Dear Son, sorry for my T1 diabetes

To my dearest son,

Last month, just days after your 5th birthday you made an announcement: “Mum, I don’t like your diabetes.” Why I asked? You were sitting in the back of the car. I couldn’t see you. “Well,” you thought to yourself; “It stops us playing games. And sometimes it makes you have to lie down. And it makes you hypo.”

I’m glad I couldn’t see you. It meant you couldn’t see me. My face crumpled and I bit my lip. “I know, chicken,” I told you: “It’s rotten isn’t it. But it’s better than it was, eh?” I tried to chivvy us along: “Mum’s pump’s a lot better.” You agreed and we moved on. But your comments rolled around my head and have sat heavy in my heart.
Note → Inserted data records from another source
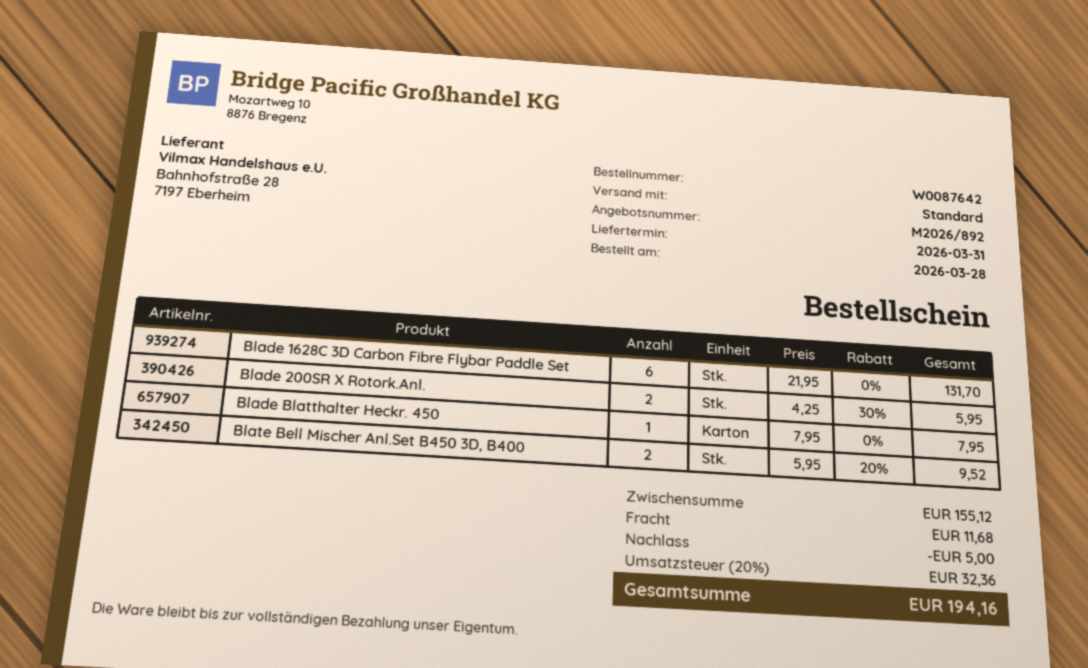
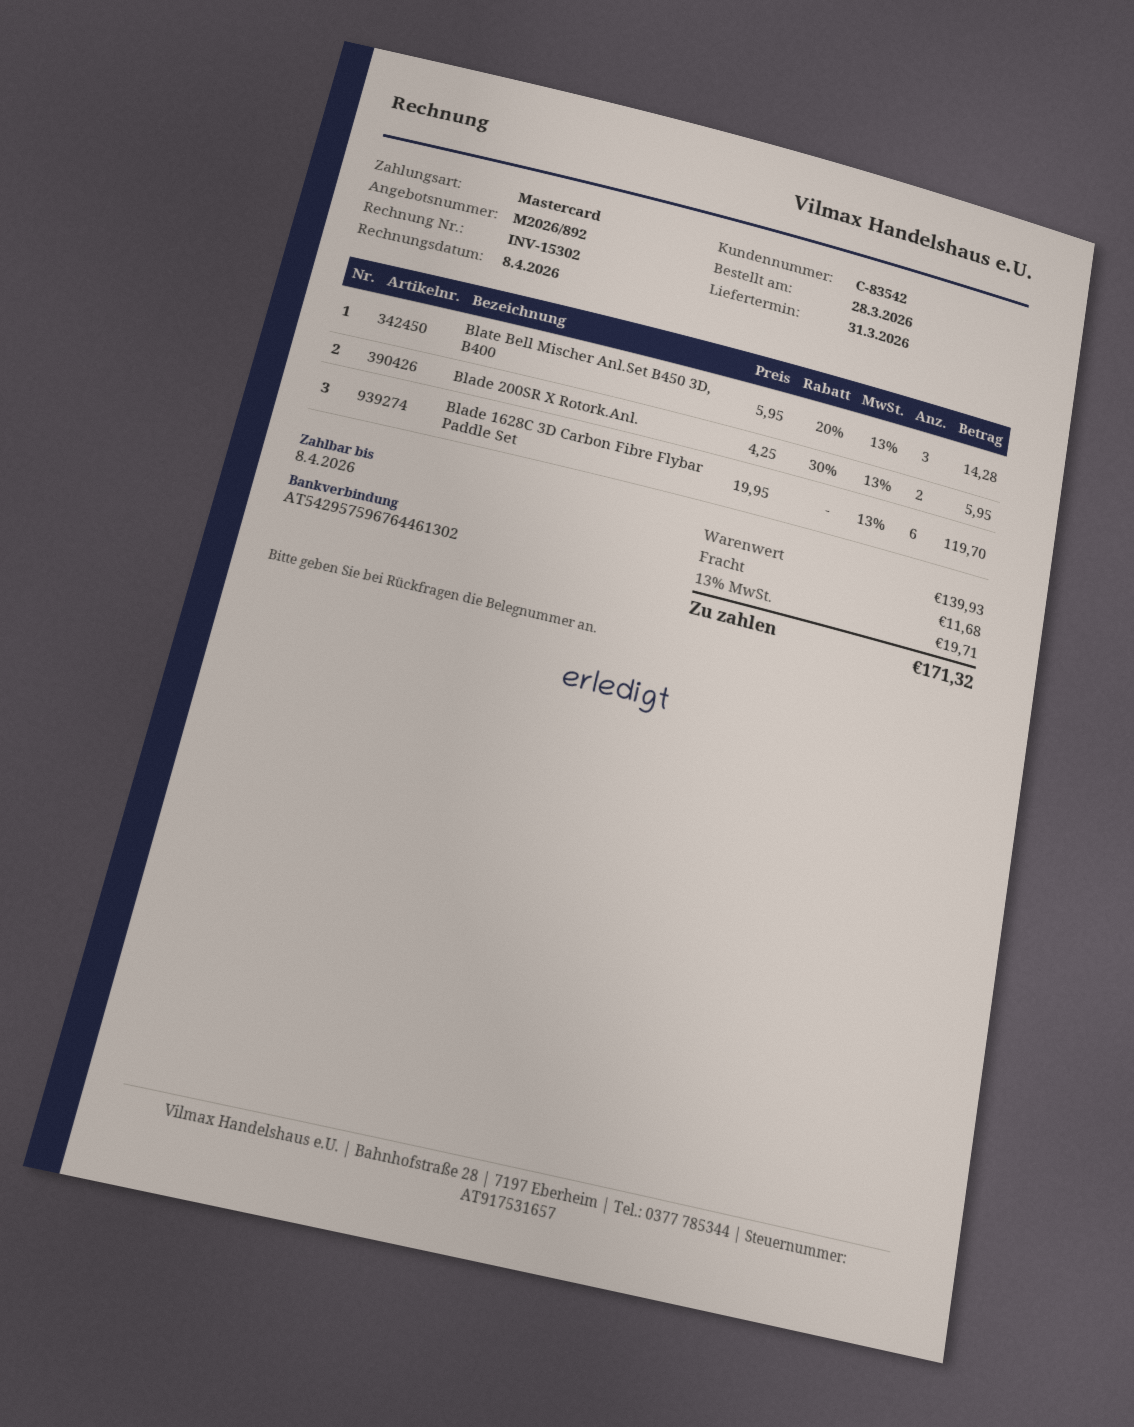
Blade 1628C 3D Carbon Fibre Flybar Paddle Set: 6 x 21.95 = 131.70 -> 6 x 19.95 = 119.70
Blade Blatthalter Heckr. 450: 1 x 7.95 = 7.95 -> none
Blate Bell Mischer Anl.Set B450 3D, B400: 2 x 5.95 - 20% = 9.52 -> 3 x 5.95 - 20% = 14.28
subtotal: 155.12 -> 139.93
discount: 5.00 -> none
tax: 20% = 32.36 -> 13% = 19.71
total: 194.16 -> 171.32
They are part of a collection now; a negative narrative of the part of your young life that I wish I could take away but can’t.
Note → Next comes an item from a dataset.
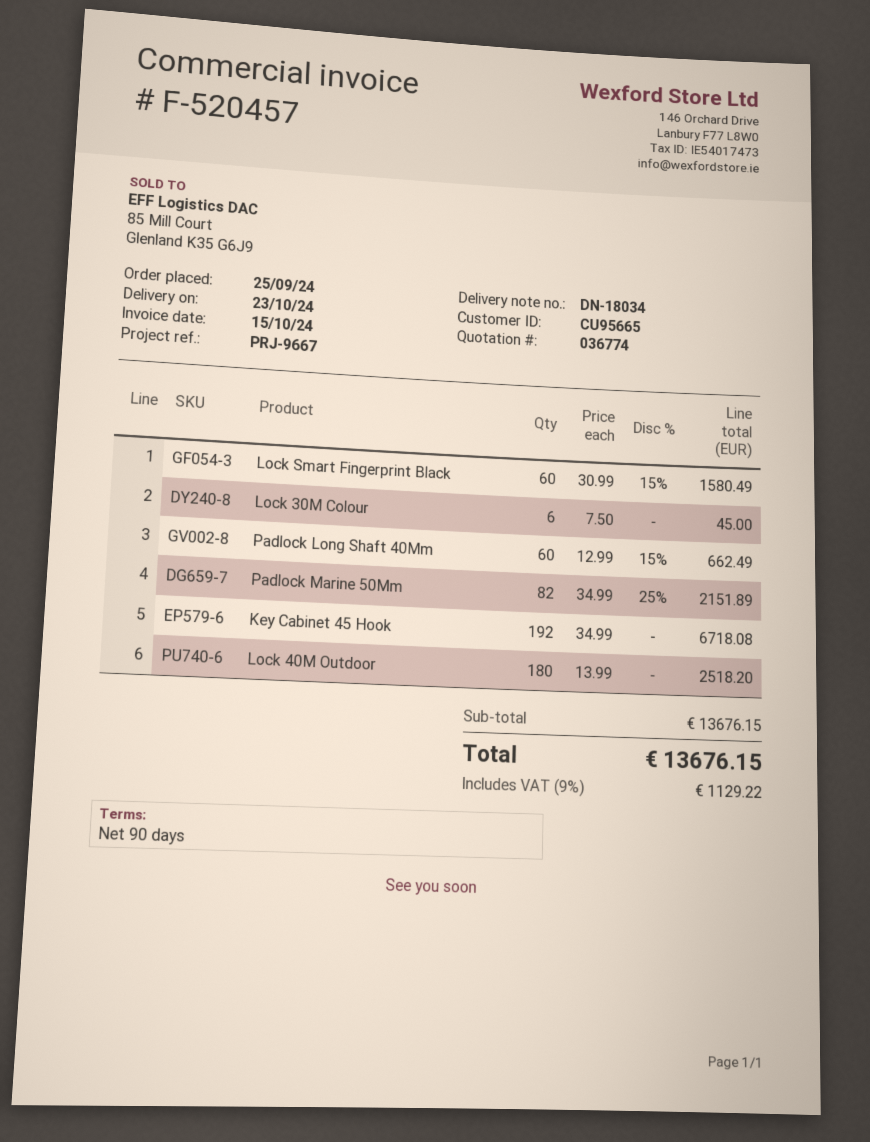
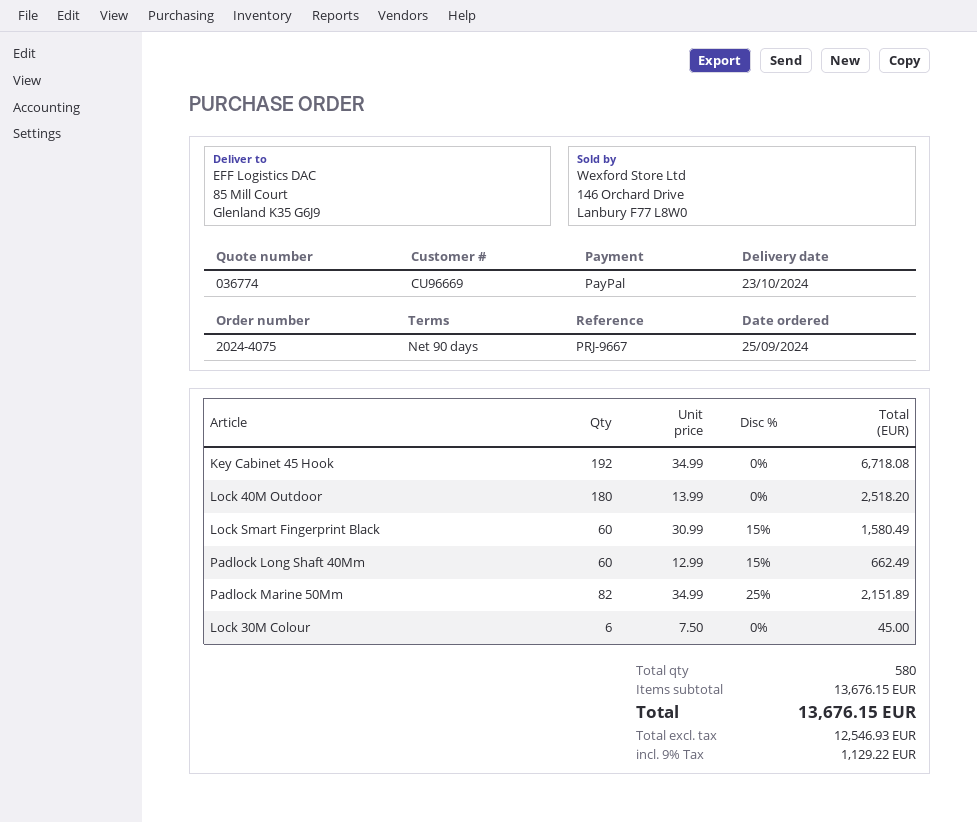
customer number: CU95665 -> CU96669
Too young to have to learn how to dial 999....

Too young to have to learn how to dial 999....

Just a few months ago you asked me why I was taken away to hospital in an ambulance. I had to calmly explain I hadn’t been taken away in an ambulance and that Daddy had driven me. There are often questions about those days. It’s not a wonder you don’t remember it clearly; at just 2 and a half, when I was diagnosed, you were but a babe.

You don’t remember crying in the corridor as Daddy and Nana took you home after you’d been to see me in hospital, hooked up to drips and looking gaunt.
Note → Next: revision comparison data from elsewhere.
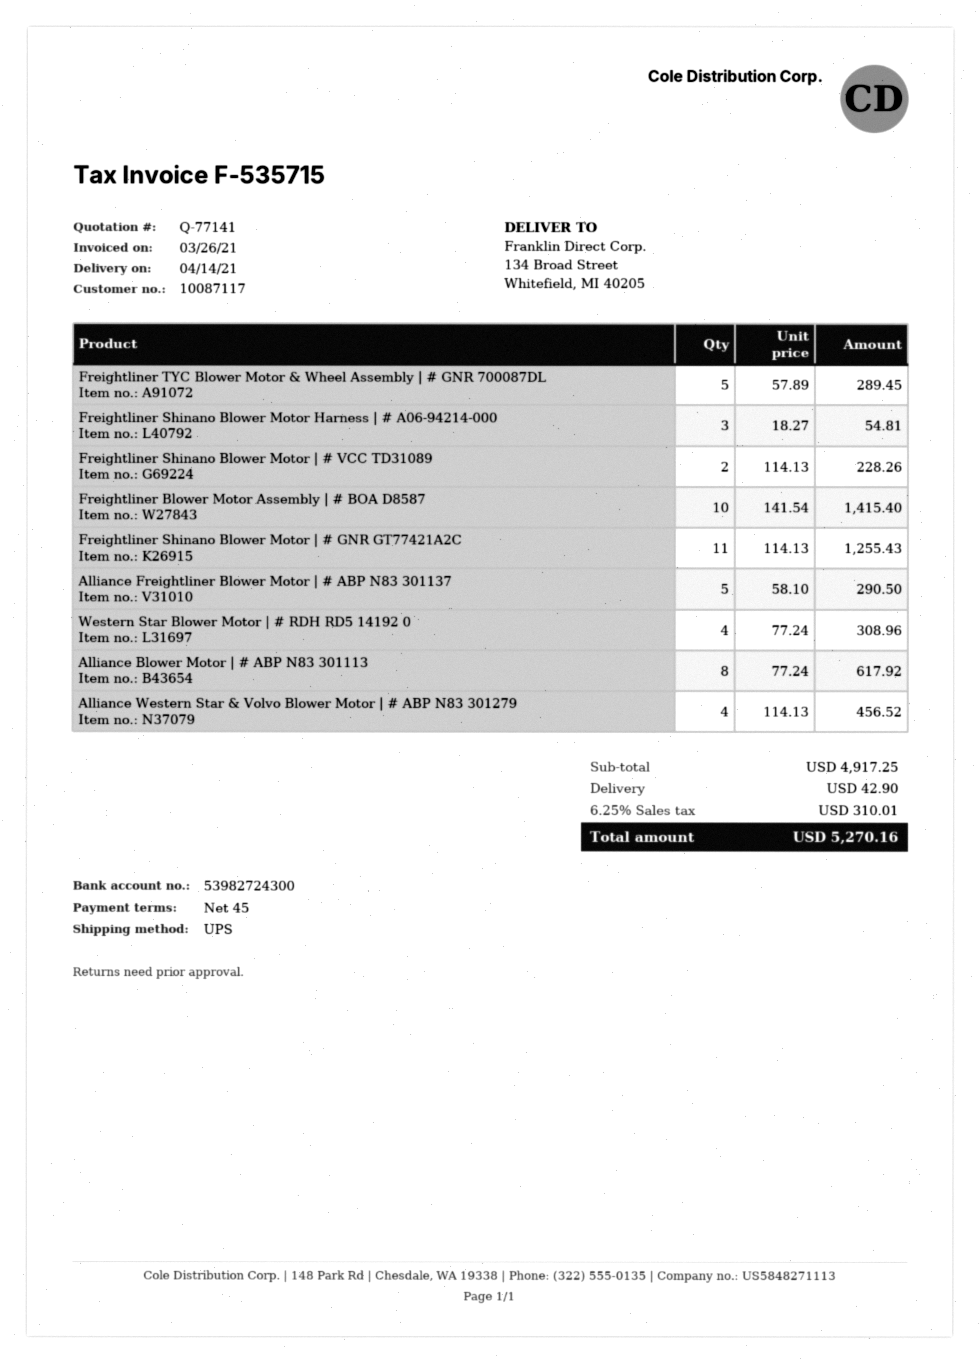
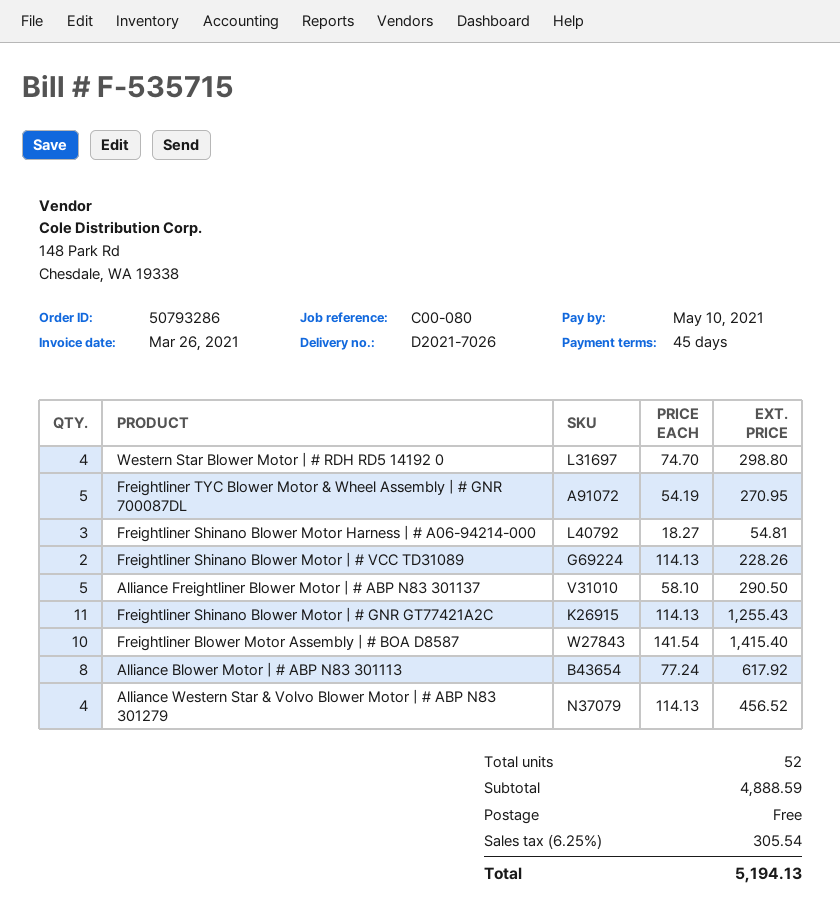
Freightliner TYC Blower Motor & Wheel Assembly | # GNR 700087DL: 5 x 57.89 = 289.45 -> 5 x 54.19 = 270.95
Western Star Blower Motor | # RDH RD5 14192 0: 4 x 77.24 = 308.96 -> 4 x 74.70 = 298.80
subtotal: 4917.25 -> 4888.59
shipping: 42.90 -> 0.00
tax: 6.25% = 310.01 -> 6.25% = 305.54
total: 5270.16 -> 5194.13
Or the way you used to hug me after I got home from hospital, tight and close, like you wanted to keep me there and safe. This is meant to be my job I’d think: I’m meant to be your anchor.

I hate that during the early days on my diagnosis with this relentless condition that you had to be looked after by grandparents because I was too poorly, too tired and my blood sugars too high to be much of a mother to you. I hate that you worried about me, asked me if I was OK, if I was getting up to play when I couldn’t. I’m troubled by how much of that might still sit inside you now.

I am sorry for the many times when I was strict with you to sit beside me and not run about while I tried to treat a hypo in the supermarket mid-afternoon. Thanks in particular for your patience in Waitrose during one of the worst; sitting quietly while the staff helped and got you drawing materials and Jelly Babies for me. You patiently sat until Daddy came to get us and took us to the hospital.

It has felt so wrong to have to teach you how to dial 999 and what to tell them if Mummy isn’t getting up. With every practice I felt like I eroded a little bit of your innocence.

Or to have to explain to you why your Mummy’s body doesn’t work and no, she’s not going to die. Although I am particularly proud that you did understand my explanation that Mummy’s body had stopped sending out cars (insulin) to get the fuel (food).

These aren’t conversations you should need to have with your 3, then 4 and now 5-year-old. And every time I’ve felt like crying inside and it always brings home to me how my Type One diagnosis hasn’t affected just me but all those around me; all my relationships. Most of those can be managed: how family relate to me, how friends deal with me now, but you’re too young.  It’s too hard sometimes.

So to keep myself going when you ask me “Why did your body break”, or tell me “I don’t like your diabetes Mum” I try to remind myself that for every yin there is a yang. For what has been taken away, there are elements for growth.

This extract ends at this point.